TASK TO COMPLETE -
From the records below, transcribe only the lines running from the one with "border-top: 2px solid" through the one with "flex; line-height: 29px;". Keep both of those end lines.

===== TASK MATERIAL

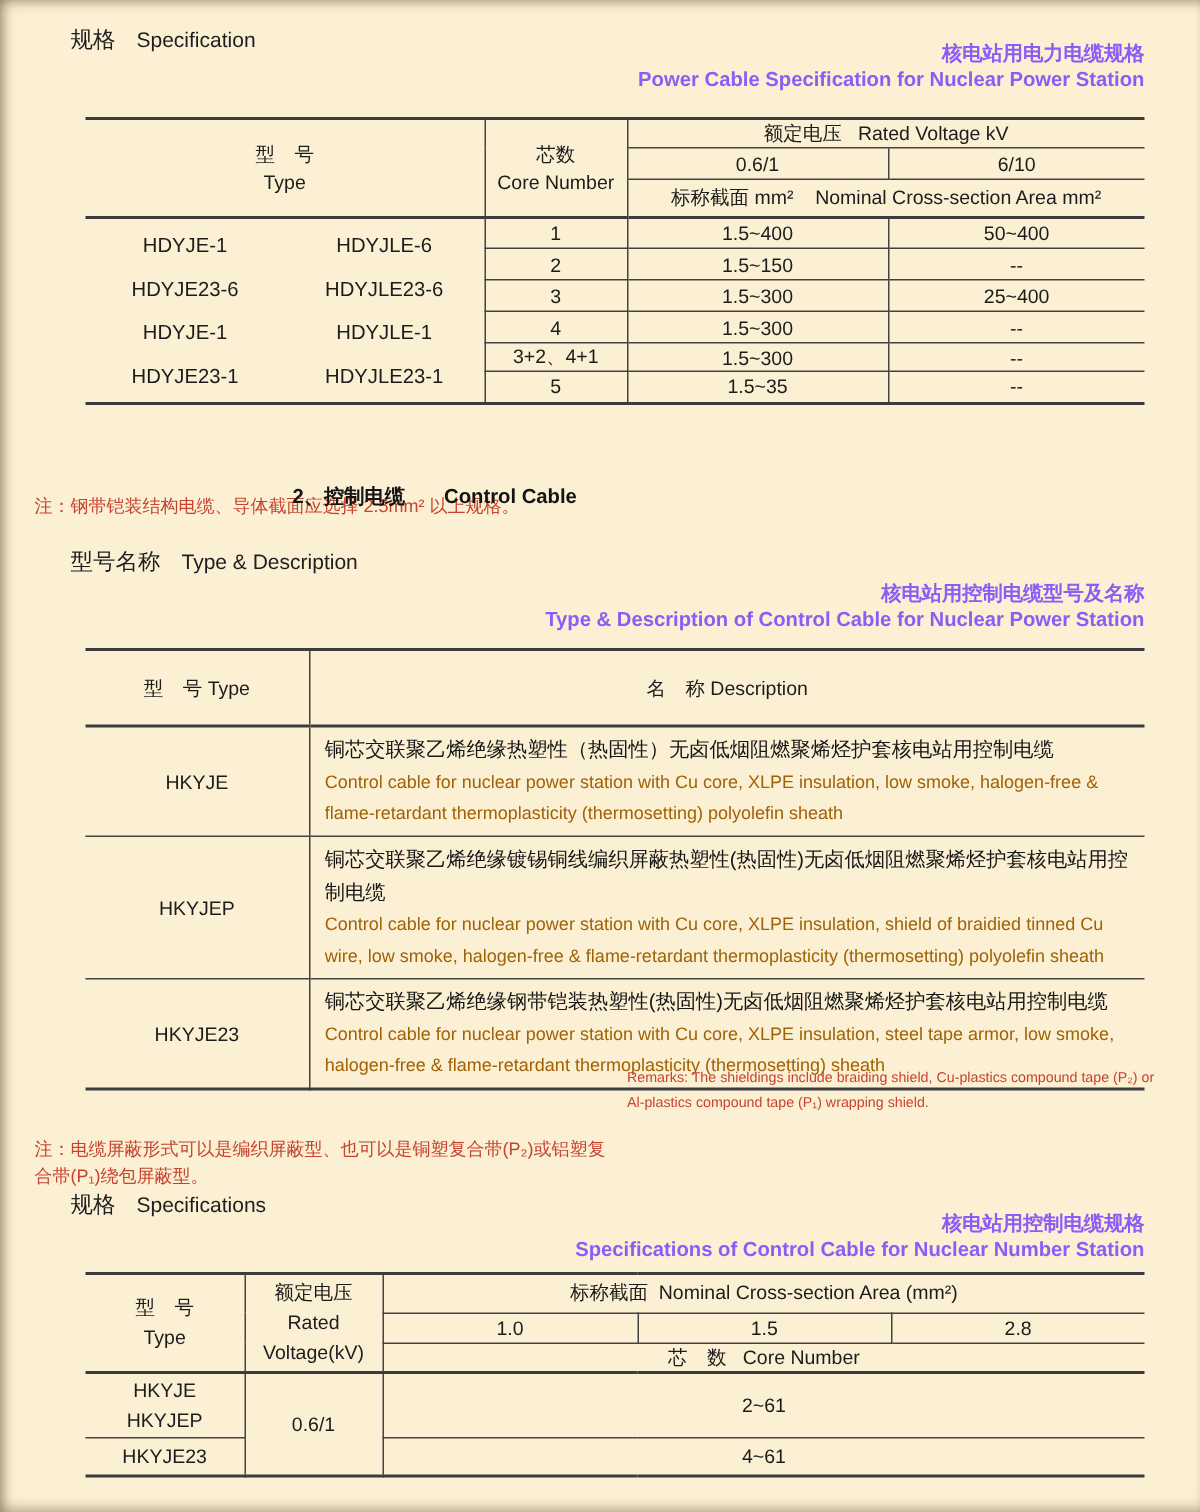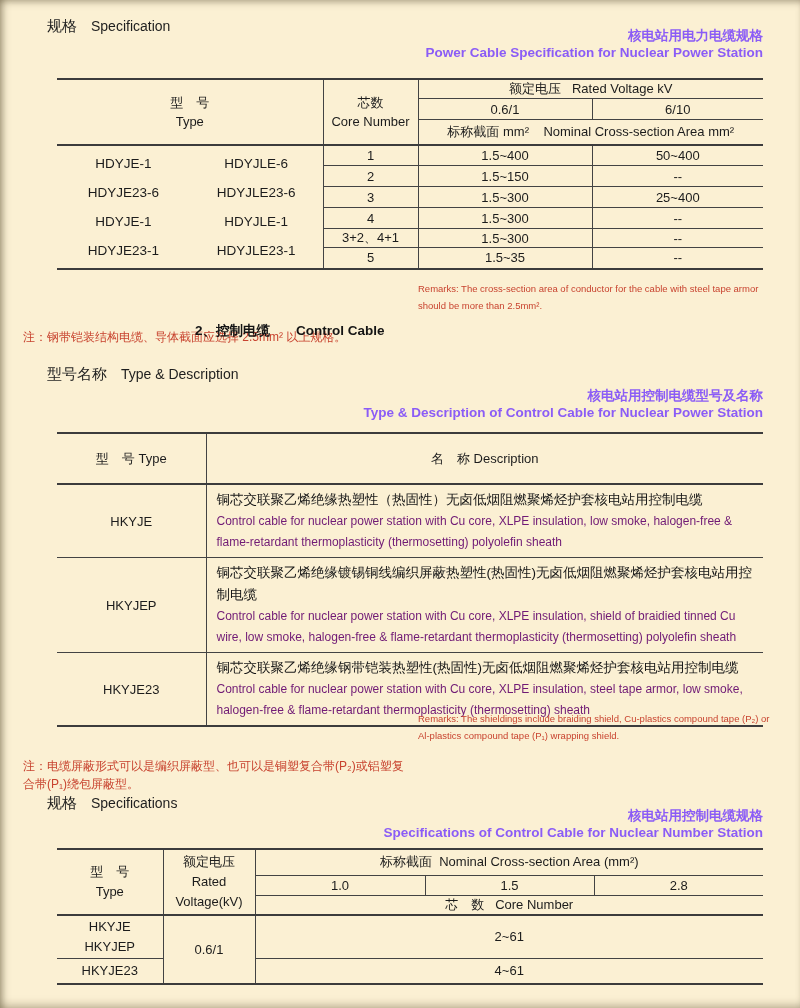--- a/index.html
+++ b/index.html
@@ -28,21 +28,21 @@
   .t { border-top: 2px solid #3c3c3c; border-bottom: 2px solid #3c3c3c; }
   .br  { border-right: 1px solid #434343; }
   .bb  { border-bottom: 1px solid #434343; }
   .bb2 { border-bottom: 2px solid #3c3c3c; }
   .hdr2line div { line-height: 19px; }
   .types-flex { display: flex; flex-direction: column; justify-content: center; height: 100%; }
   .types-row { display: flex; line-height: 29px; }
   .types-row span { width: 50%; text-align: center; font-size: 13.5px; }
   .desc-cell { text-align: left; padding: 4px 8px 4px 10px; }
   .desc-zh { font-size: 13.5px; line-height: 22px; color: #161616; }
-  .desc-en { font-size: 12px; line-height: 21px; color: #701a75; }
+  .desc-en { font-size: 12px; line-height: 21px; color: #a16207; }
   .small-hdr { font-size: 13px; }
   .v-mid div { line-height: 20px; }
 </style>
 </head>
 <body>
 
 <div class="page">
 
   <div class="abs sec-heading" style="left:47px; top:17px;">
     <span class="zh">规格</span><span>Specification</span>
@@ -129,21 +129,20 @@
     </tr>
     <tr style="height:21px;">
       <td class="br">5</td>
       <td class="br">1.5~35</td>
       <td>--</td>
     </tr>
   </tbody>
     </table>
 
   <div class="abs red" style="left:23px; top:283px; width:382px;">注：钢带铠装结构电缆、导体截面应选择 2.5mm² 以上规格。</div>
-  <div class="abs red-en" style="left:418px; top:281px; width:352px;">Remarks:  The cross-section area of conductor for the cable with steel tape armor should be more than 2.5mm².</div>
 
   <div class="abs mid-heading" style="left:195px; top:322px;">
     <span>2、控制电缆</span><span class="en">Control Cable</span>
   </div>
 
   <div class="abs sec-heading" style="left:47px; top:365px;">
     <span class="zh">型号名称</span><span>Type &amp; Description</span>
   </div>
   <div class="abs right-title" style="top:387px;">核电站用控制电缆型号及名称</div>
   <div class="abs right-title" style="top:405px;">Type &amp; Description of Control Cable for Nuclear Power Station</div>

==========

ANSWER BOX -
   .t { border-top: 2px solid #3c3c3c; border-bottom: 2px solid #3c3c3c; }
   .br  { border-right: 1px solid #434343; }
   .bb  { border-bottom: 1px solid #434343; }
   .bb2 { border-bottom: 2px solid #3c3c3c; }
   .hdr2line div { line-height: 19px; }
   .types-flex { display: flex; flex-direction: column; justify-content: center; height: 100%; }
   .types-row { display: flex; line-height: 29px; }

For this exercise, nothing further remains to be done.